■ **TASK TO COMPLETE**
Taking only the lines of the data below from the line with "ayah pergi dan" to the line with "background: #c2410c ->", ends included, write them out exactly and without pictures.

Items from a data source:
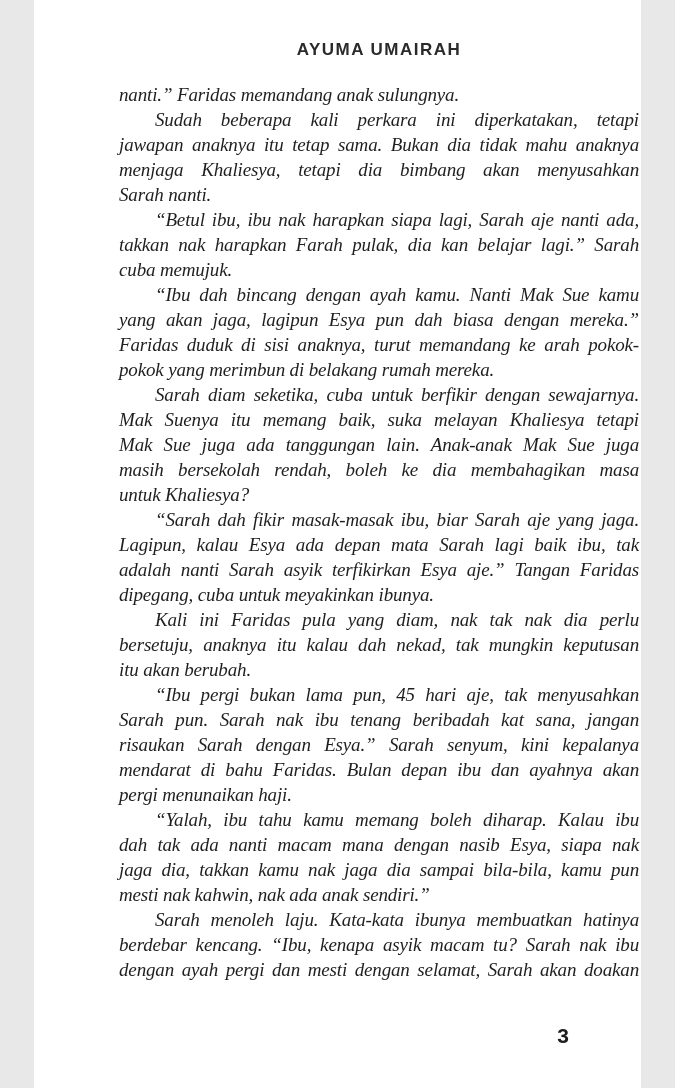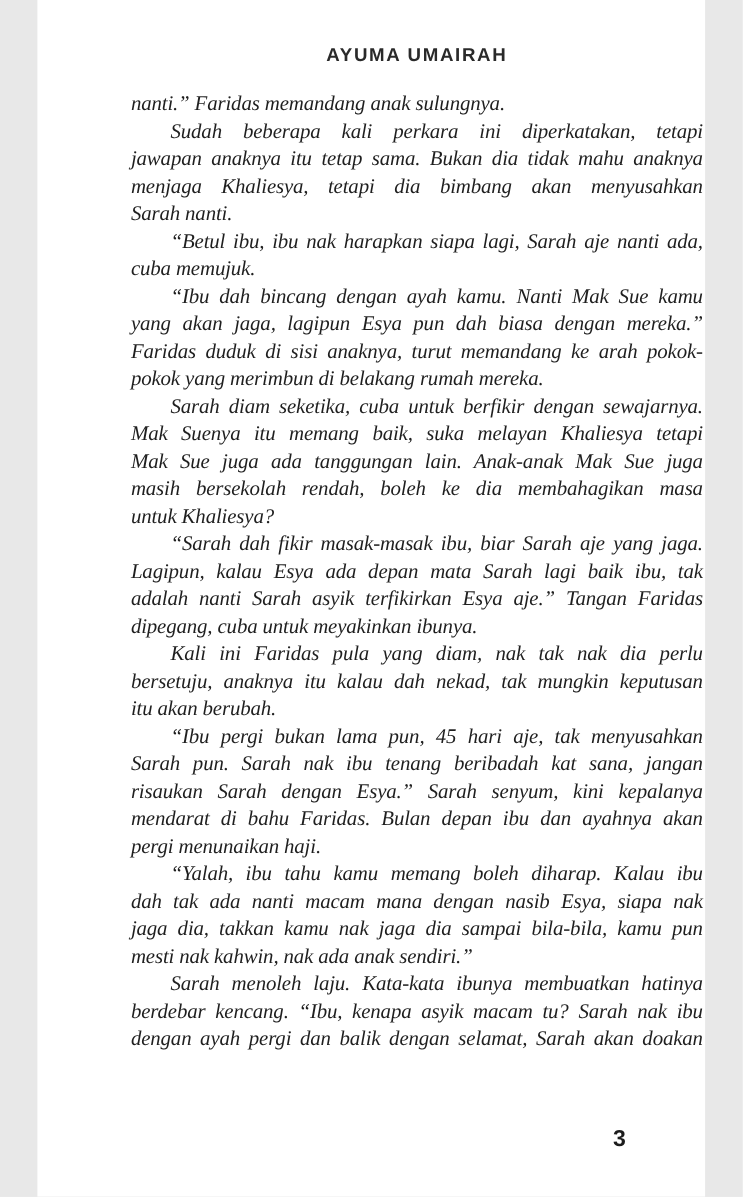"takkan nak harapkan Farah pulak," div.line { html: none -> <div>takkan nak harapkan Farah pulak, dia kan belajar lagi.” Sarah</div> }
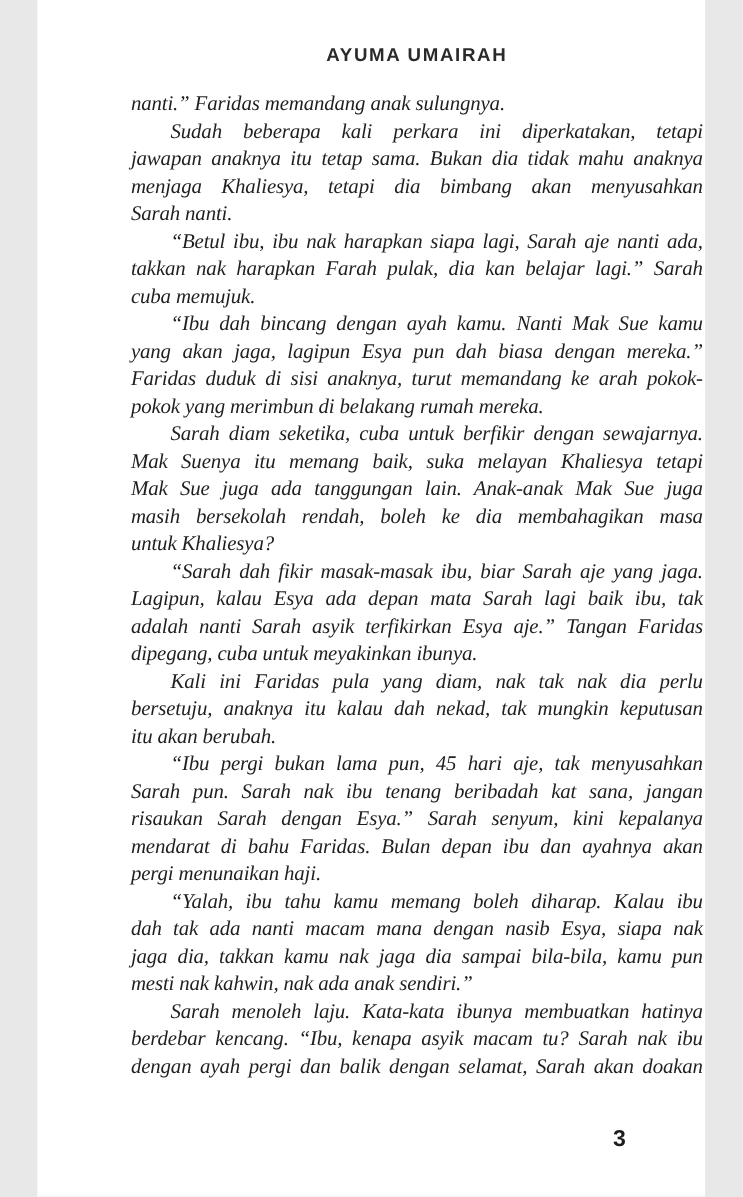"dengan ayah pergi dan balik" div.line { text: balik -> mesti }
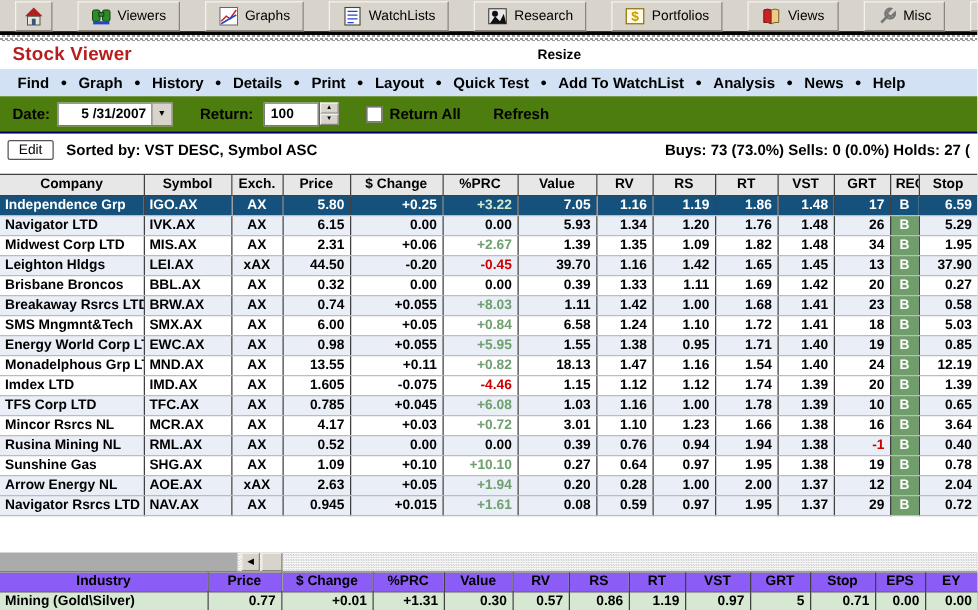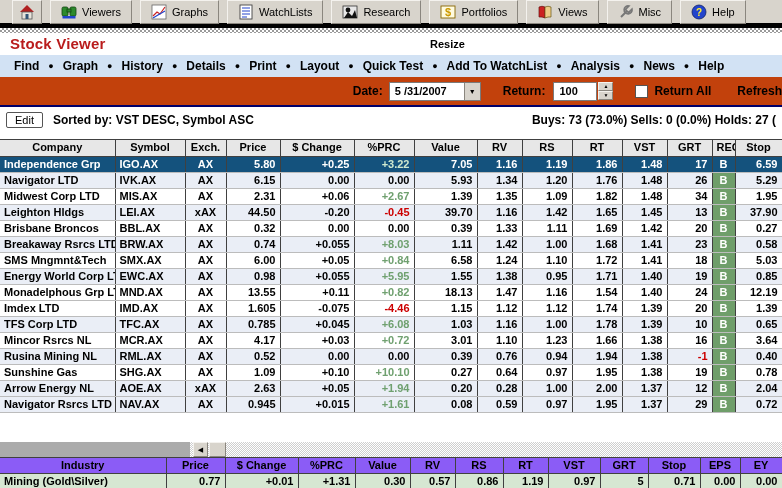"Viewers" .toolbar { border-bottom: 5px solid #000000 -> 3px solid #000000; gap: 8px -> 20px }
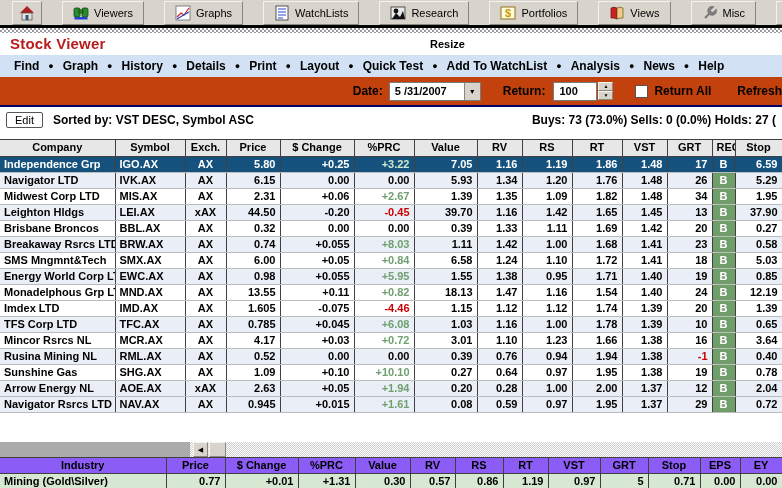"Date:" .ctrlrow { background: #c2410c -> #4d7c0f; justify-content: flex-end -> none }
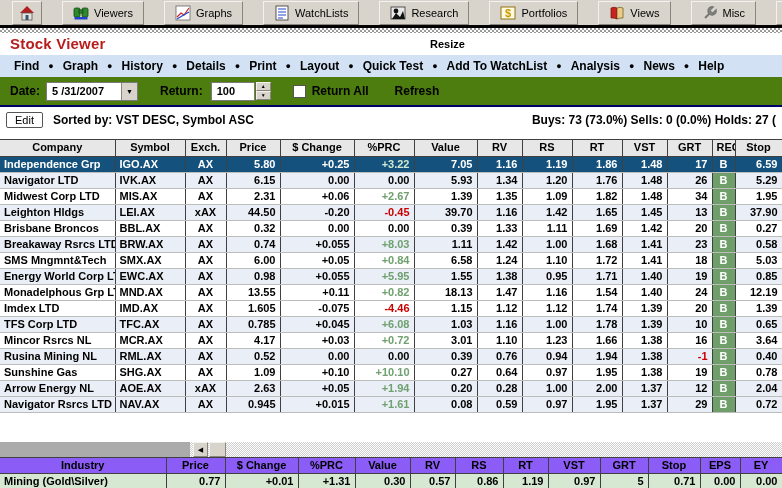"5 /31/2007" .datefld { padding-left: 5px -> 18px }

■ **RESPONSE BOX**
"dengan ayah pergi dan balik" div.line { text: balik -> mesti }
"Viewers" .toolbar { border-bottom: 5px solid #000000 -> 3px solid #000000; gap: 8px -> 20px }
"Date:" .ctrlrow { background: #c2410c -> #4d7c0f; justify-content: flex-end -> none }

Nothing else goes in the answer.